Opinion leaders are closer to the mass media than to the people they influence. They carry messages to people who are less close to the mass media, and are able to expand the influence of the mass media.
They may carry altered messages or none at all, thus acting as gatekeepers.
2. Second, two-way communication flows contradict the notion that people’s consumption styles are primarily influenced by the “trickle down effect” of higher social status classes.
Instead, people primarily interact within their own social groups and derive their styles and other ideas from people like themselves who are opinion leaders.

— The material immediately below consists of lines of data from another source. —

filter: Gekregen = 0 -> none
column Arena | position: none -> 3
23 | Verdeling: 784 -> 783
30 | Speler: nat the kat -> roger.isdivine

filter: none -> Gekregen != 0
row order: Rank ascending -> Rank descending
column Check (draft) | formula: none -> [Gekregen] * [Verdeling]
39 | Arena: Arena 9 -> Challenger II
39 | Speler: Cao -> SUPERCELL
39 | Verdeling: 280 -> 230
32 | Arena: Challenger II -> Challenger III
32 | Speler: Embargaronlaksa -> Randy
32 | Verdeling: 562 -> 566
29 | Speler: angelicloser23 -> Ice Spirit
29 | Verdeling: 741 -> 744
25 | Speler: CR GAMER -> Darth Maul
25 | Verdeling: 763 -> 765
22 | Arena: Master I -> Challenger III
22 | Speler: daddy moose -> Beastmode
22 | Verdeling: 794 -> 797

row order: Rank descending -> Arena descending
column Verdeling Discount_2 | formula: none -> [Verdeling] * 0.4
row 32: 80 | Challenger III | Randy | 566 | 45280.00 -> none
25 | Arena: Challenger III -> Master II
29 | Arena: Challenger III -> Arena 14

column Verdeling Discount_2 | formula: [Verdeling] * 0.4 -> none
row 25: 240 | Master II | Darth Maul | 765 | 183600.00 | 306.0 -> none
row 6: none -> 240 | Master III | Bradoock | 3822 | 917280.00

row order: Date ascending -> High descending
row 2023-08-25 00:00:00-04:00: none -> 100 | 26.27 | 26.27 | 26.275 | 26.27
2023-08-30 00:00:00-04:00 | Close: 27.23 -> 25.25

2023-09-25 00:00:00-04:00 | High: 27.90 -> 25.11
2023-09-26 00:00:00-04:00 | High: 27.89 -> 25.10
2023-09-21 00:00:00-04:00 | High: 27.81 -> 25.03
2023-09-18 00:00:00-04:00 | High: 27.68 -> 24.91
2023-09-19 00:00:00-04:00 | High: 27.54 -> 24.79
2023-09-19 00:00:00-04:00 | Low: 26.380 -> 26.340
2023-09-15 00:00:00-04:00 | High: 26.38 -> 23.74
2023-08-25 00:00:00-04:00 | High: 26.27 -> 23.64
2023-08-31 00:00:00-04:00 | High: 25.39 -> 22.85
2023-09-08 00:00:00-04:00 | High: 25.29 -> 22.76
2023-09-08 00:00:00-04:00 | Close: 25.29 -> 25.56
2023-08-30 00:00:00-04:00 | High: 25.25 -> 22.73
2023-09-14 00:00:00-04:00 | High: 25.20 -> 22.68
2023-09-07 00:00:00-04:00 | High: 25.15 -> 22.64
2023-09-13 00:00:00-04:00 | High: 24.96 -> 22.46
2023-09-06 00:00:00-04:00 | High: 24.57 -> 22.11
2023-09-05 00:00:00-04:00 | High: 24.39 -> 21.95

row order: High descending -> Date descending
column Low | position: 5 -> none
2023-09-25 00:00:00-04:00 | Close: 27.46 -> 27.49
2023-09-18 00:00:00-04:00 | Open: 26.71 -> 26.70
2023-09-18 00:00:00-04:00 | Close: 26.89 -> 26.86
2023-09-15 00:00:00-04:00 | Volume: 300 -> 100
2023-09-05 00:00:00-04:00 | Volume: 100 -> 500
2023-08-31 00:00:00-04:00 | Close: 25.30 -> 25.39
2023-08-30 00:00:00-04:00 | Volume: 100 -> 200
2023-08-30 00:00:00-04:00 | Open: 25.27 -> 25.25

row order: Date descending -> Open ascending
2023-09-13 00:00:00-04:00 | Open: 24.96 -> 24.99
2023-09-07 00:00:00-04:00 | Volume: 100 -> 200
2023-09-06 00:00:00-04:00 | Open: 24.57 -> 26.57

3. Third, two-way communication means that mass communicators will be more efficient by directing their message specifically to opinion leaders and letting them carry the message to others.
Pharmaceutical company example
So pharmaceutical companies try to promote their new drugs to the most influential doctors first. The latter research shows that opinion leaders and the general public are influenced by mass communication.
Opinion leaders are triggered by the mass media to disseminate information, while the general public seeks information from opinion leaders.
Communication researchers are moving toward a social-structural approach to interpersonal communication. They see that society consists of cliques, namely small social groups whose members interact more often with one another than with other people.
Members of the clique share, and their familiarity facilitates effective communication, but also isolates the clique from new ideas. The challenge is to create more open systems that allow cliques to exchange information with other groups in society.
This openness is assisted by people who function as liaisons and bridges. A liaison is someone who links two or more cliques without being a member of any of them. A bridge is someone who belongs to one clique and relates to others in another clique.